■ Exercise goal
Go to the line containing "fascist and extreme-right" in the records below and print it and every following line exactly, on through the line containing "[2] Table 5.3A.1.3-1", then stop.

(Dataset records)
------------------------------------------------
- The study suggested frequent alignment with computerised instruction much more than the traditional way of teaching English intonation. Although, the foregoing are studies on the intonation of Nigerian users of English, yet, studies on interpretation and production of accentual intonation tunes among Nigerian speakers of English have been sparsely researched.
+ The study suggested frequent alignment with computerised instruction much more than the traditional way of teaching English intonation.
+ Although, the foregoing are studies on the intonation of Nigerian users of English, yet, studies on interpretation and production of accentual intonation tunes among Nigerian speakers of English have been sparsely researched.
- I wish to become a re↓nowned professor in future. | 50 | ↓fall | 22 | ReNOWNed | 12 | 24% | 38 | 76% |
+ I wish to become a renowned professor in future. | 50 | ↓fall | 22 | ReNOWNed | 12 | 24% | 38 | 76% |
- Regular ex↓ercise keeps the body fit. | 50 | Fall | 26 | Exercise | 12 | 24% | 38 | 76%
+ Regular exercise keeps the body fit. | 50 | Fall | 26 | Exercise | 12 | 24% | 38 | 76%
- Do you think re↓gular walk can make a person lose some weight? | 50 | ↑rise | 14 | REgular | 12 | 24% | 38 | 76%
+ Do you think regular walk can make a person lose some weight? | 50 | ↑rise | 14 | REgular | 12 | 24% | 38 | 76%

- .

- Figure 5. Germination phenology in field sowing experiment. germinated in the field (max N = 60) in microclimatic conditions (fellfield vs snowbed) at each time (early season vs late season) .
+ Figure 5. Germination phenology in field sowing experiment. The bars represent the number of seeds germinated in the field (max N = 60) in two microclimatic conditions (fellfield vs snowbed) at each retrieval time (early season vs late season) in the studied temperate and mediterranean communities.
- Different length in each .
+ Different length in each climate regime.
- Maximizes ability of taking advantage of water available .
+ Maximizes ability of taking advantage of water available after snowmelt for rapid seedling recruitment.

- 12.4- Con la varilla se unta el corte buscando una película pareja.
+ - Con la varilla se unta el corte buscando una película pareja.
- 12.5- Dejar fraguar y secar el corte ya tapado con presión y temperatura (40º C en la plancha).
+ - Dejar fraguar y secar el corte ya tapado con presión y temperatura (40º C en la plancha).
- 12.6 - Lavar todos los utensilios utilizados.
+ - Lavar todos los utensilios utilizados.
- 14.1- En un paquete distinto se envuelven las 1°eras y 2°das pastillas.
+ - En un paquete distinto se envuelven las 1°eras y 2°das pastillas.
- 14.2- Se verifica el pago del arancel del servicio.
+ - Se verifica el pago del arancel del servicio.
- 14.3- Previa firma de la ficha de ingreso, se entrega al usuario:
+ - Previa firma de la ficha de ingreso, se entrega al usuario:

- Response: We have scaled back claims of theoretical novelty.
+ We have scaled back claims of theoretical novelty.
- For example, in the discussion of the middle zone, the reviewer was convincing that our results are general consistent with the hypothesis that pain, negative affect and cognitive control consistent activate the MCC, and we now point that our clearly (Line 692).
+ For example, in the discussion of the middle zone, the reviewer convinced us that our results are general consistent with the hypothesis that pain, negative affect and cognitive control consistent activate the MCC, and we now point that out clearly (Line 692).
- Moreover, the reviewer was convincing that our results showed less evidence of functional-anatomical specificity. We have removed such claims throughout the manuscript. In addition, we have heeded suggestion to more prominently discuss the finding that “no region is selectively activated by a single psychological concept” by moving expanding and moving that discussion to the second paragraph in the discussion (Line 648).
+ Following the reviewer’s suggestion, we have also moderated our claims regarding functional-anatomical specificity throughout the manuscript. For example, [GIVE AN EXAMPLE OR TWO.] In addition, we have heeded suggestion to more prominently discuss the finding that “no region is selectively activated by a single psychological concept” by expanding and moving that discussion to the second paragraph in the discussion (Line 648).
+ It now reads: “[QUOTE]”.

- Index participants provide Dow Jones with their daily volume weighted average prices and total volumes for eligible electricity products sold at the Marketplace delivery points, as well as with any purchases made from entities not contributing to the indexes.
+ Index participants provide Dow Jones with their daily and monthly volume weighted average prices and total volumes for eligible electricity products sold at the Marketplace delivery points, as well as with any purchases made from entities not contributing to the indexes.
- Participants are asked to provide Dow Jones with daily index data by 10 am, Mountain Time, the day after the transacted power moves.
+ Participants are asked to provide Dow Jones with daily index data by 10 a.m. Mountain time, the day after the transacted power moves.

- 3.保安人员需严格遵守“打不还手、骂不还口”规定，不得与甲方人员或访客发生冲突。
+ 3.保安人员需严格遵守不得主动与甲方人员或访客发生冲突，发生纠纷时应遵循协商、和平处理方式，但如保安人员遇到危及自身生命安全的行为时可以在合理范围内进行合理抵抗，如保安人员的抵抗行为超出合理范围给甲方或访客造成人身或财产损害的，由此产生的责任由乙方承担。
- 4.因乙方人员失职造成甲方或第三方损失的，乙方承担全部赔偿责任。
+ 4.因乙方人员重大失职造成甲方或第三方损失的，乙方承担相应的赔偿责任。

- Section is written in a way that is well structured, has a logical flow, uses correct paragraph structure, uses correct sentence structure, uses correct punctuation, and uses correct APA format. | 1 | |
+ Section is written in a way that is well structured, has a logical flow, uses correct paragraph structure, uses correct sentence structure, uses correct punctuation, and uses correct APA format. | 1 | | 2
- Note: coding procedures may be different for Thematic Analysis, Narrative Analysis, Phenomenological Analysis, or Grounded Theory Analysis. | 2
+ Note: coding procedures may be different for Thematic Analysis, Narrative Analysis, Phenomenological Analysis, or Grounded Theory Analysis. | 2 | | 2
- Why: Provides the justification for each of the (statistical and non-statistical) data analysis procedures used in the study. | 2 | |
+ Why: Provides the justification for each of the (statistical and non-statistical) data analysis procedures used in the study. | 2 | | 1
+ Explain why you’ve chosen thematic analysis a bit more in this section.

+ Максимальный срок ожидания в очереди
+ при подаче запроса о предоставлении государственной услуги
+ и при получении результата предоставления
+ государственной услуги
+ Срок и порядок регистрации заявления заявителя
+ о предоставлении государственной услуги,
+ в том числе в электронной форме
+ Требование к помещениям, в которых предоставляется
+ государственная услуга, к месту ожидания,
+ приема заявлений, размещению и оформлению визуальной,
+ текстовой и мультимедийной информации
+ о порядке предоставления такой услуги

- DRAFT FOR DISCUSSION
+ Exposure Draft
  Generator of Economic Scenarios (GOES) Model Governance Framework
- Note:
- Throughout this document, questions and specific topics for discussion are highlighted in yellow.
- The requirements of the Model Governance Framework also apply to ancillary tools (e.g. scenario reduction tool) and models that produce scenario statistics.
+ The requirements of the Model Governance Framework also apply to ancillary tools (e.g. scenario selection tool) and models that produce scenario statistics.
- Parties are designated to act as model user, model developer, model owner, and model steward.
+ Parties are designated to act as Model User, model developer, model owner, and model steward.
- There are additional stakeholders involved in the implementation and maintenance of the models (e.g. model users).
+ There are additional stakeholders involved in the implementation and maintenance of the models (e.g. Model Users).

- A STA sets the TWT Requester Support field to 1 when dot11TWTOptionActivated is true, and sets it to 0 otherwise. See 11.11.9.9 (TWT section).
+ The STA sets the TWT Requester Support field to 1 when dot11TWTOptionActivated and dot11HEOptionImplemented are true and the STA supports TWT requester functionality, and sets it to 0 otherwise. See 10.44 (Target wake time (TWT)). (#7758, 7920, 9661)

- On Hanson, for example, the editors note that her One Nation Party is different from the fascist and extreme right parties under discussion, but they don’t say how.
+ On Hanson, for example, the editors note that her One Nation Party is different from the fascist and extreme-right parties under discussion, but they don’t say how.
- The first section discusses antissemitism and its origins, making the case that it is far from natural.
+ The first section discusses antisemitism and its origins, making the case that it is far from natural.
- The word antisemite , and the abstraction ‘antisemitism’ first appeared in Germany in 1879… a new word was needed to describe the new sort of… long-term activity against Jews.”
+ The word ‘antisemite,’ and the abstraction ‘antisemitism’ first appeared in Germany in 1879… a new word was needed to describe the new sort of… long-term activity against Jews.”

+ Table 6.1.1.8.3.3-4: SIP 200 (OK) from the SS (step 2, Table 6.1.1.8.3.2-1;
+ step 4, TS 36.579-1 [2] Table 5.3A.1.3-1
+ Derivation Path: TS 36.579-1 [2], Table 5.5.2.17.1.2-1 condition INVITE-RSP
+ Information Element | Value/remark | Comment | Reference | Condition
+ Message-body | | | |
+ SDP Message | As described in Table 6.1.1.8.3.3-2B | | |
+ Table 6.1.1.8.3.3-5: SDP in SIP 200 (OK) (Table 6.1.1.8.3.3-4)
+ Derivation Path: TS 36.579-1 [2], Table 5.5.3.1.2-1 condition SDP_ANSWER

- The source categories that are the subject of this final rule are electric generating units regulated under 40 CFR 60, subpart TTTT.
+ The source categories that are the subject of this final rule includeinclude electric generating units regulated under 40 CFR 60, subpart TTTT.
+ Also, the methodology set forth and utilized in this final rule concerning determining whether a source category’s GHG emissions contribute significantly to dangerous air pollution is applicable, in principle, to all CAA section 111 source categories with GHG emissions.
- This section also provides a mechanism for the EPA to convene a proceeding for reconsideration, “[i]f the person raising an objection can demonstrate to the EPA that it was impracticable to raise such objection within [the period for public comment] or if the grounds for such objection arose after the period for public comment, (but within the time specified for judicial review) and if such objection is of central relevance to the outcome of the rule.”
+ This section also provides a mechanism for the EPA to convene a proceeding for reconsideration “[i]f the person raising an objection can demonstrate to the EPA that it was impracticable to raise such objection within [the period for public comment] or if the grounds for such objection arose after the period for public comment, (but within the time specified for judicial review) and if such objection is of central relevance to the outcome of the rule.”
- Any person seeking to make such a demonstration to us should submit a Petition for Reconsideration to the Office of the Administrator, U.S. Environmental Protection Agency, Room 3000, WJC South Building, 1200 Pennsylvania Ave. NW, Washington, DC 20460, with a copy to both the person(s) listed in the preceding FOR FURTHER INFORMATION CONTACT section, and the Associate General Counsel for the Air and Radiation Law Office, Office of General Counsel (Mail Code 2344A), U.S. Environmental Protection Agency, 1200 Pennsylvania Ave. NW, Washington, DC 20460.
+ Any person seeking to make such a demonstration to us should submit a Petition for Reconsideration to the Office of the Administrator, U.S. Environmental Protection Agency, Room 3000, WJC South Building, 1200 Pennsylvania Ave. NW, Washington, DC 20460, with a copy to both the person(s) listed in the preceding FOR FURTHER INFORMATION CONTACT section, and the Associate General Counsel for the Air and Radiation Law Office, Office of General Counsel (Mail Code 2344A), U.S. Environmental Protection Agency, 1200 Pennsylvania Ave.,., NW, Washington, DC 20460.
------------------------------------------------
■ Written reply
+ On Hanson, for example, the editors note that her One Nation Party is different from the fascist and extreme-right parties under discussion, but they don’t say how.
- The first section discusses antissemitism and its origins, making the case that it is far from natural.
+ The first section discusses antisemitism and its origins, making the case that it is far from natural.
- The word antisemite , and the abstraction ‘antisemitism’ first appeared in Germany in 1879… a new word was needed to describe the new sort of… long-term activity against Jews.”
+ The word ‘antisemite,’ and the abstraction ‘antisemitism’ first appeared in Germany in 1879… a new word was needed to describe the new sort of… long-term activity against Jews.”

+ Table 6.1.1.8.3.3-4: SIP 200 (OK) from the SS (step 2, Table 6.1.1.8.3.2-1;
+ step 4, TS 36.579-1 [2] Table 5.3A.1.3-1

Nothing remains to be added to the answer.